:: Raw data ::

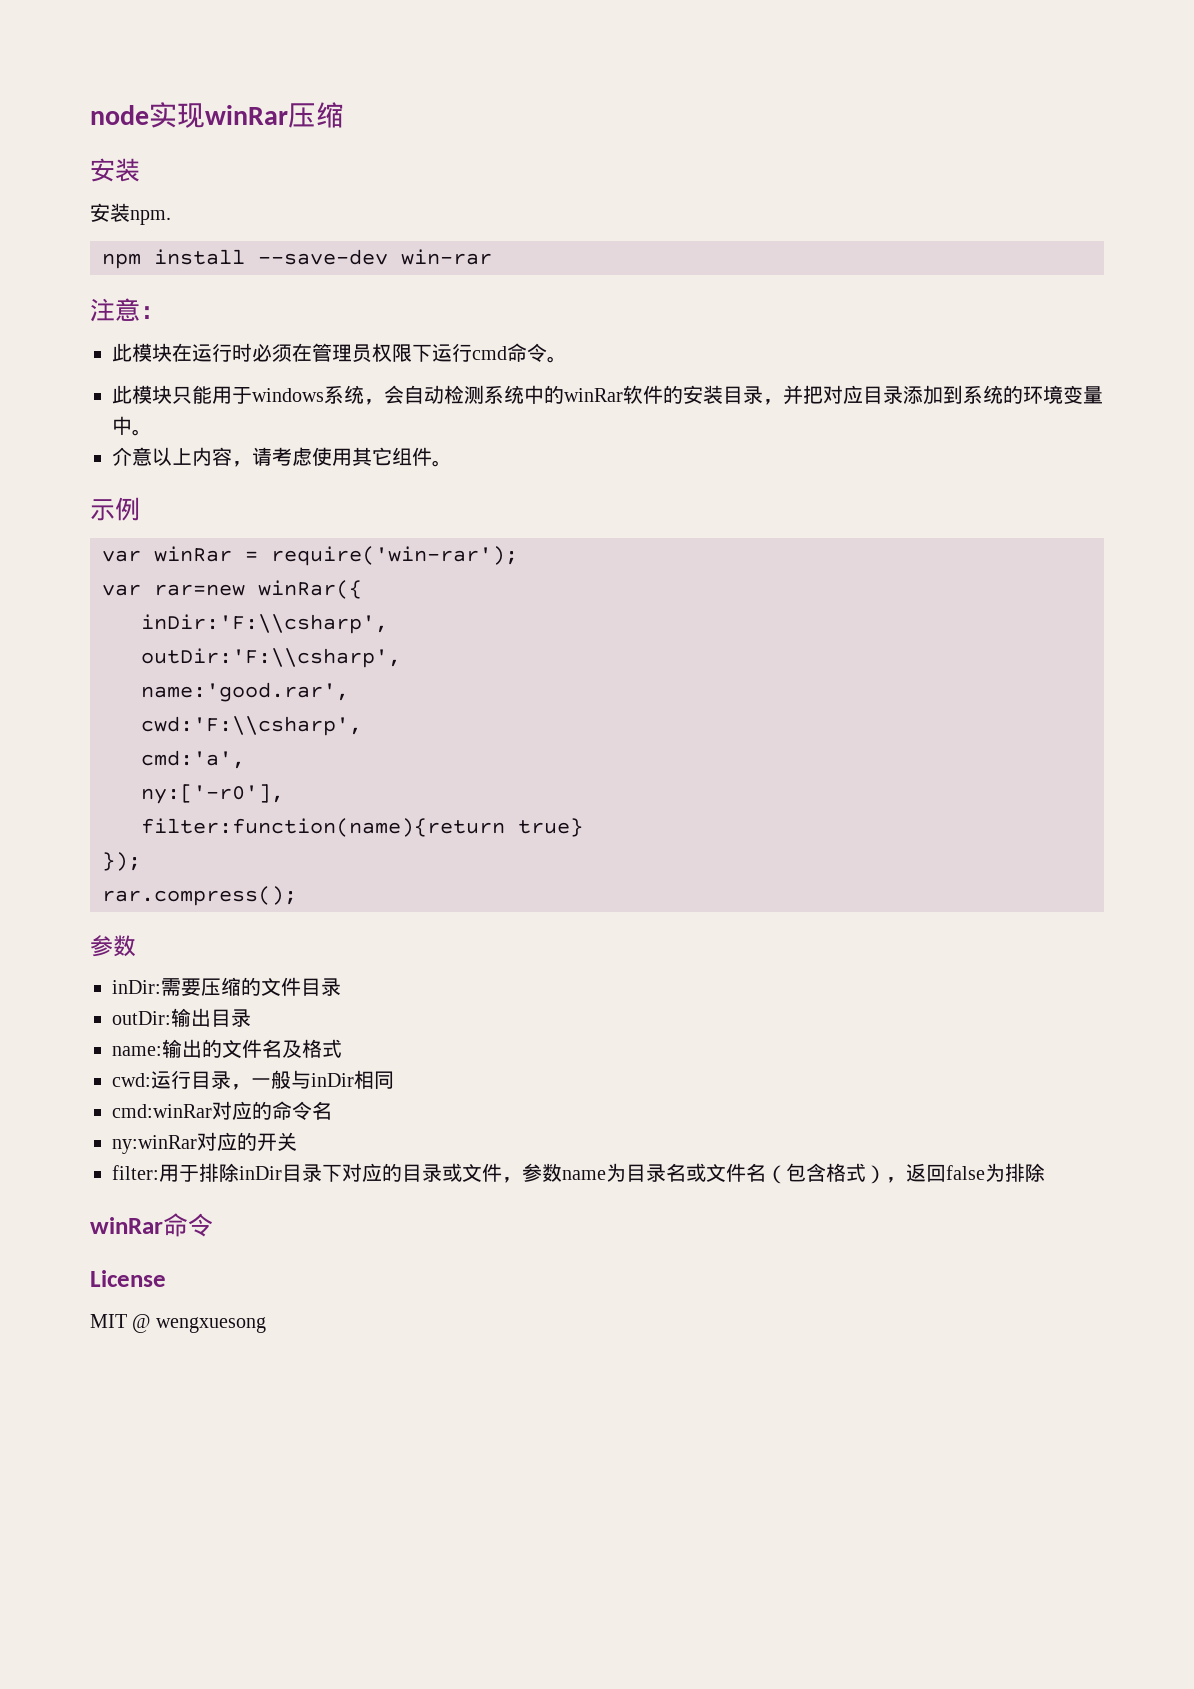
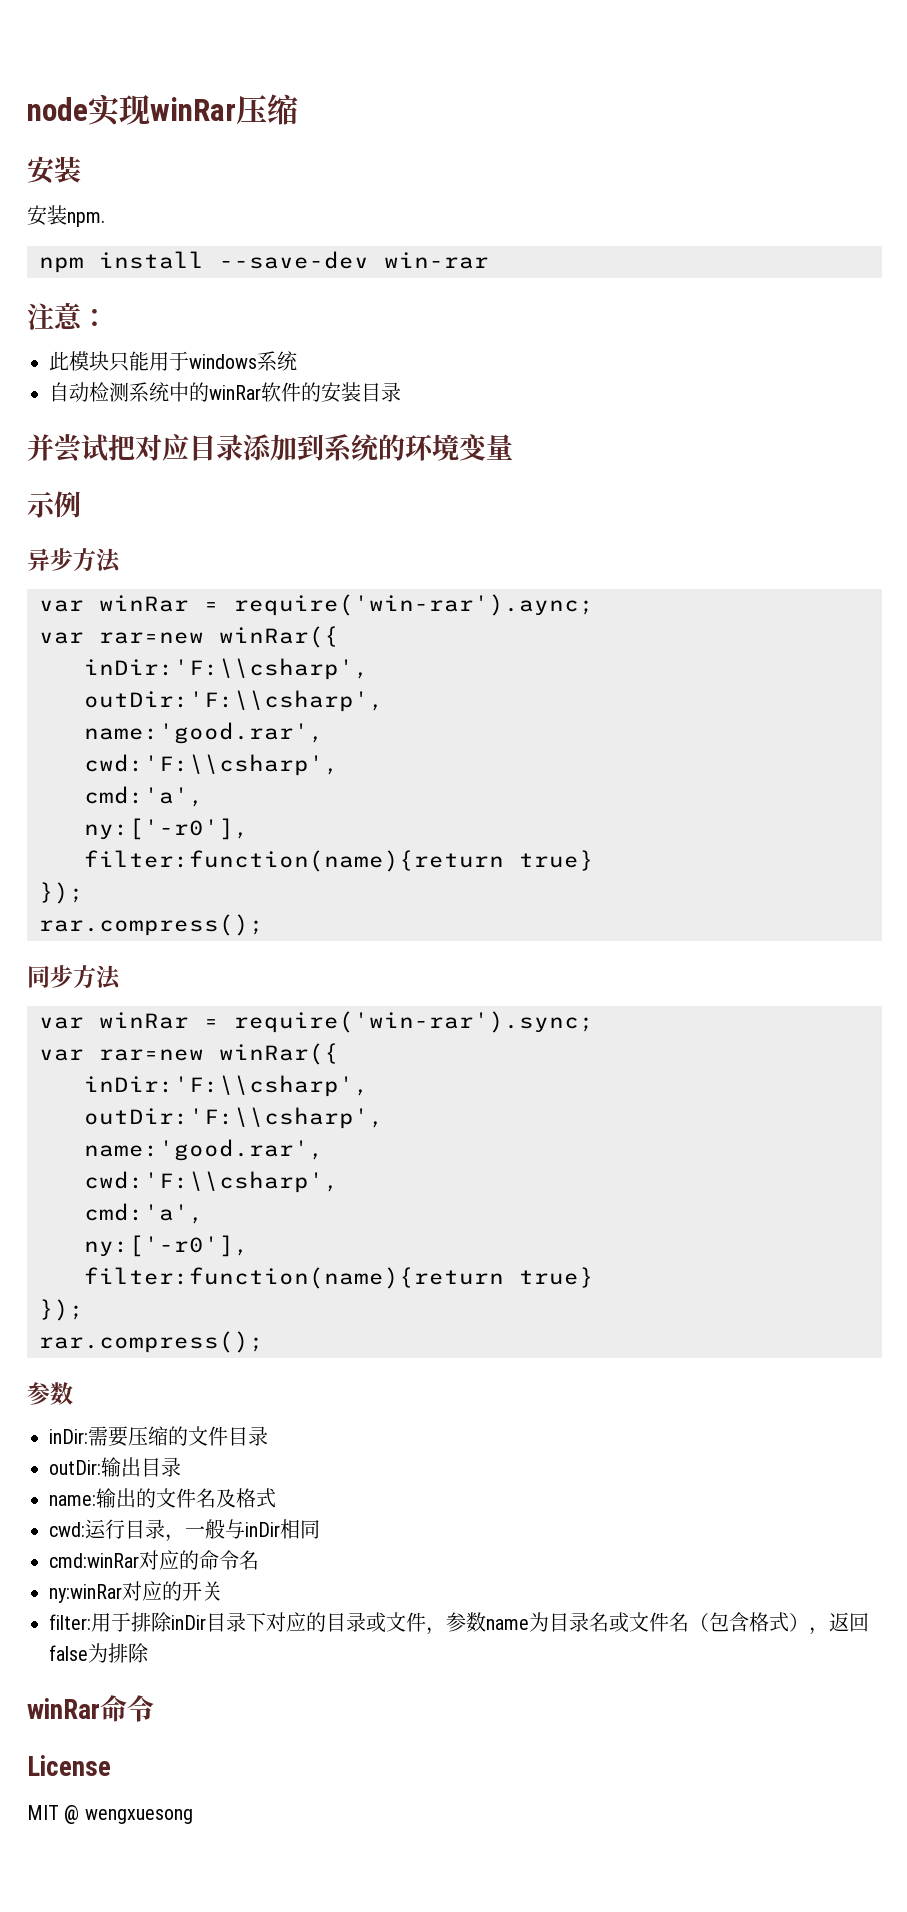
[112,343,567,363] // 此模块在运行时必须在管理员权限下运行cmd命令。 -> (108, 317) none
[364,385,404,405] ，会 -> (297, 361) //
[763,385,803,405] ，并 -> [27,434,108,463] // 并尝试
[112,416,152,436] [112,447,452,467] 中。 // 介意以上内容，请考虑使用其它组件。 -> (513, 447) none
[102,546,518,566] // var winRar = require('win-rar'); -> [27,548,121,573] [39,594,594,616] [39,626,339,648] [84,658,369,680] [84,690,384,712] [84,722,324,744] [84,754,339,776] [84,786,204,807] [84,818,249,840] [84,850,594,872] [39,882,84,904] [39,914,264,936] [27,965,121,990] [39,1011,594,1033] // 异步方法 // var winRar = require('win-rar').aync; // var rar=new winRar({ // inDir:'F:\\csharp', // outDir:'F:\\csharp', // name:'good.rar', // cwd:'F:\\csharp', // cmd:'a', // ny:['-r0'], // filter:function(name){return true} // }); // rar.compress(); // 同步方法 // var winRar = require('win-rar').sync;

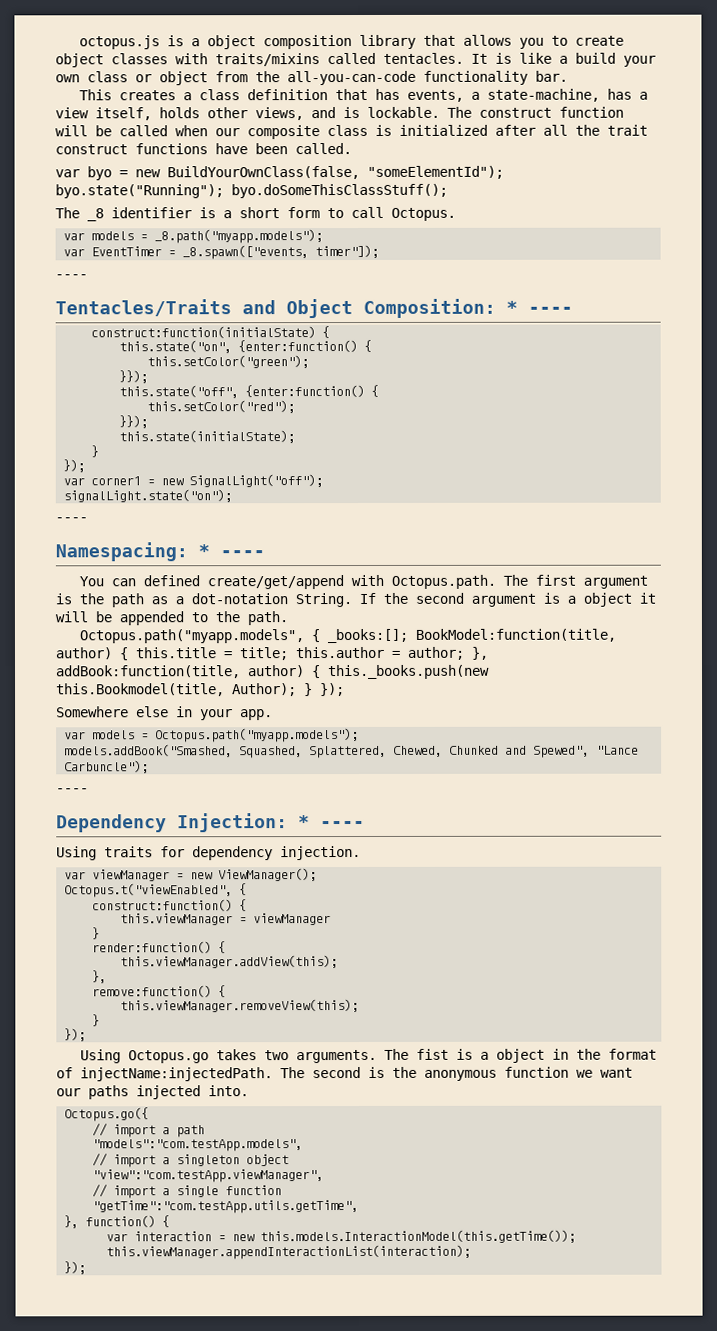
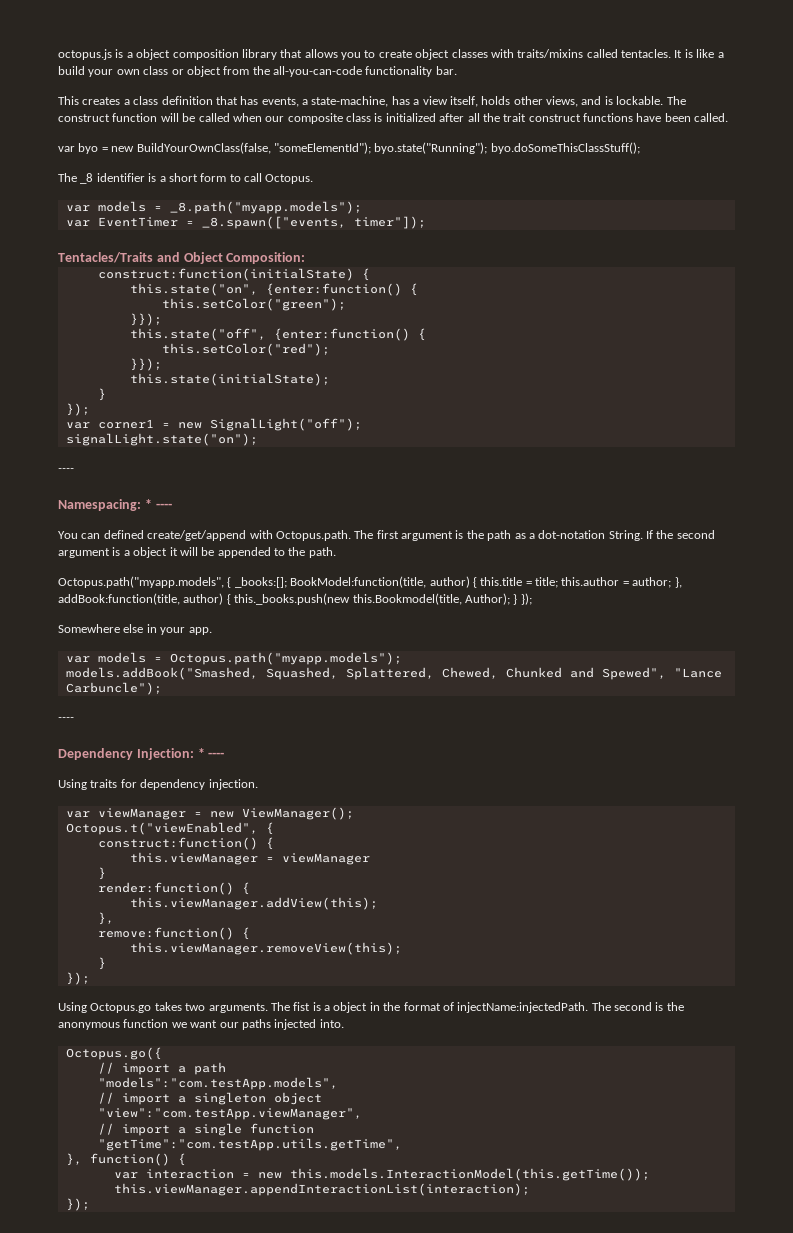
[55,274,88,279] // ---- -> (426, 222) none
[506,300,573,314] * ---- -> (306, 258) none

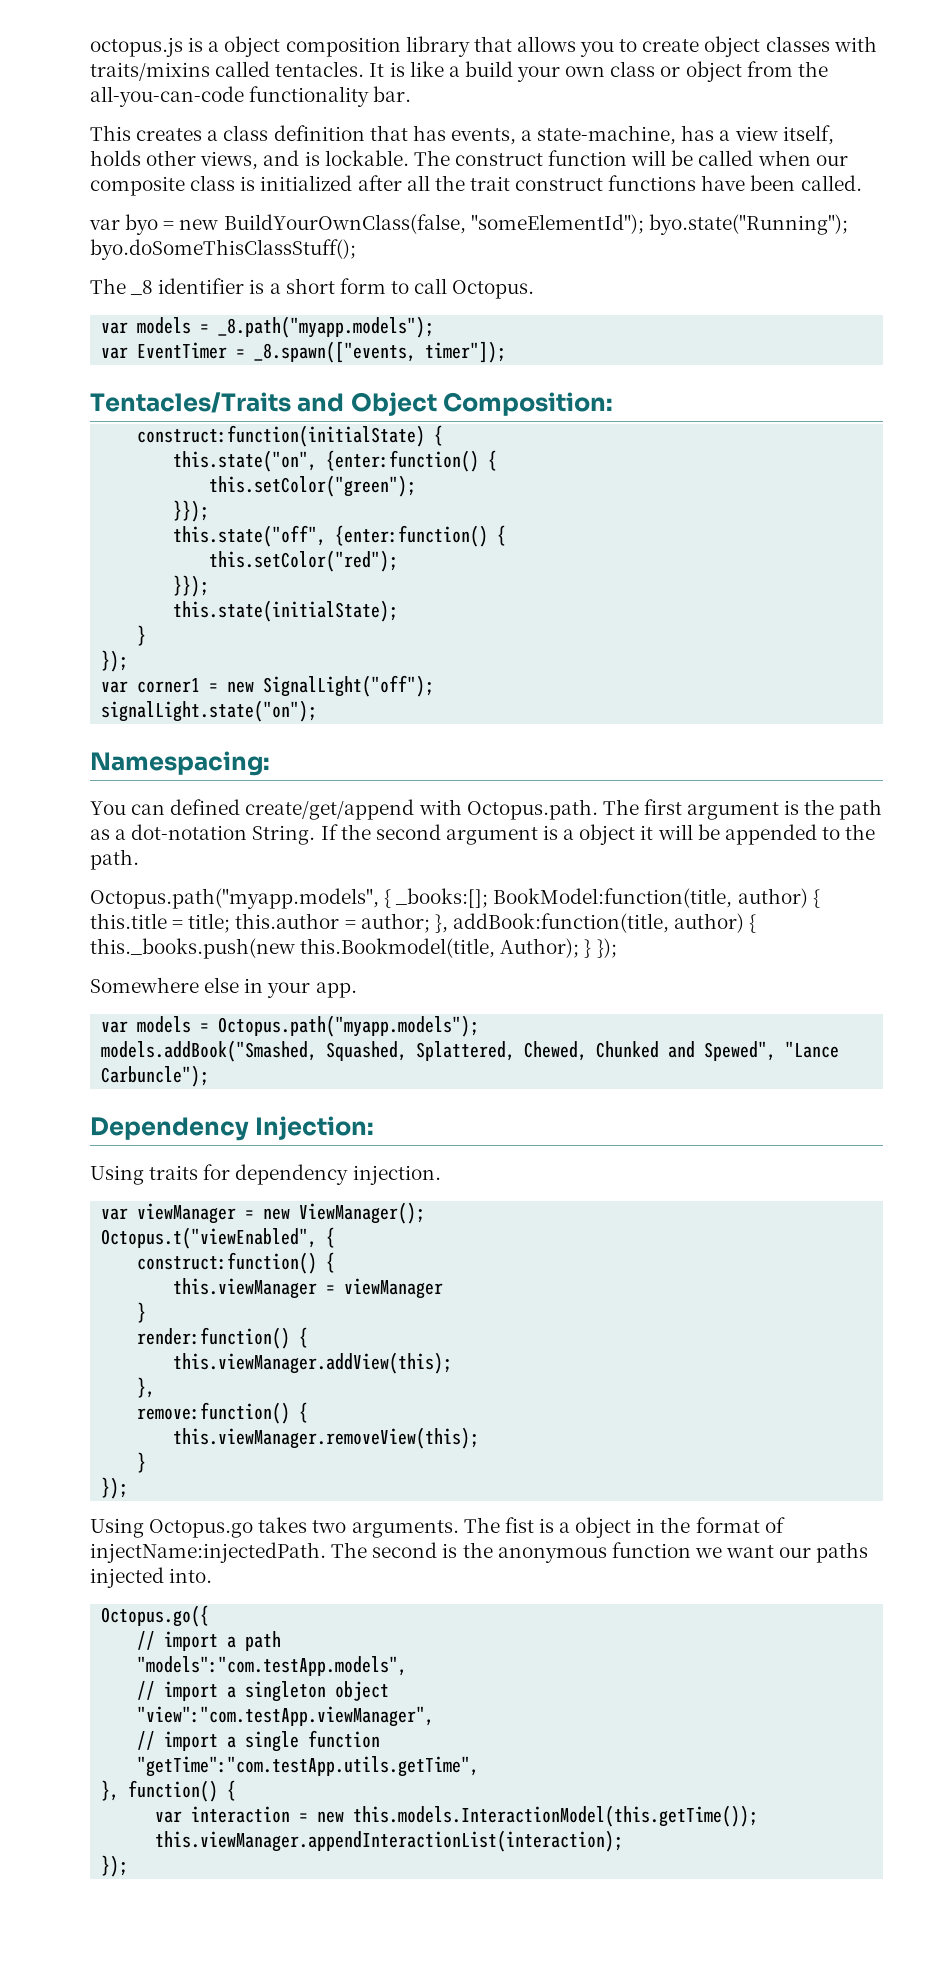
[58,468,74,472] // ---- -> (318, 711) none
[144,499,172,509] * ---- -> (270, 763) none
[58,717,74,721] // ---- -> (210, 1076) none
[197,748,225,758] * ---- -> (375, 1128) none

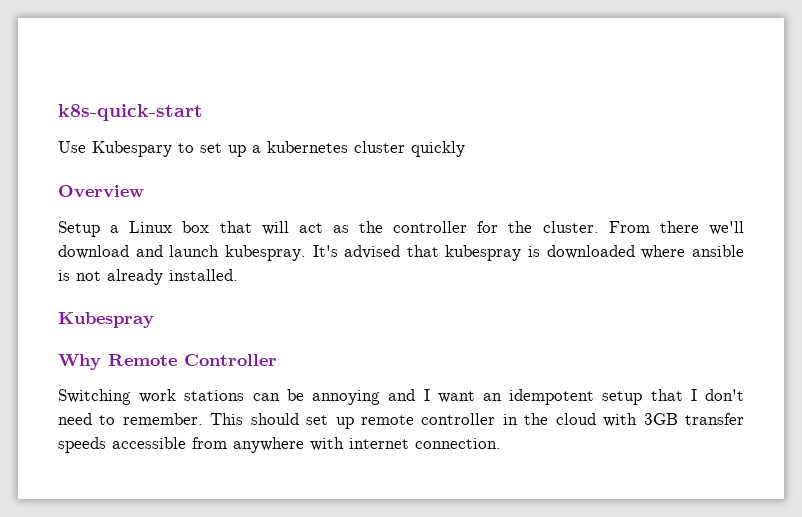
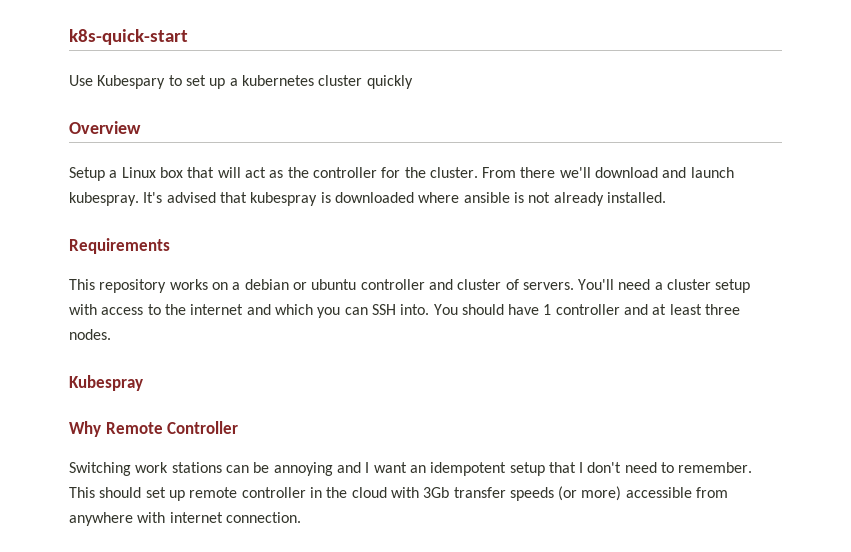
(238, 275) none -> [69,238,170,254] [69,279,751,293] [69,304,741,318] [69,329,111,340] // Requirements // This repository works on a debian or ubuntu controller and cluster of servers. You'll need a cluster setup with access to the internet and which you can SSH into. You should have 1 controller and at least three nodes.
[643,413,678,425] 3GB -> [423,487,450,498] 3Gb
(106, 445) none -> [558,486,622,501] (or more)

:::

### To do
Starting at the line that holds "[197,748,225,758] * ---- -> (375, 1128) none", repeat every line through the end of the listing exactly as written, skipping any picture.

### Exercise solution
[197,748,225,758] * ---- -> (375, 1128) none

(238, 275) none -> [69,238,170,254] [69,279,751,293] [69,304,741,318] [69,329,111,340] // Requirements // This repository works on a debian or ubuntu controller and cluster of servers. You'll need a cluster setup with access to the internet and which you can SSH into. You should have 1 controller and at least three nodes.
[643,413,678,425] 3GB -> [423,487,450,498] 3Gb
(106, 445) none -> [558,486,622,501] (or more)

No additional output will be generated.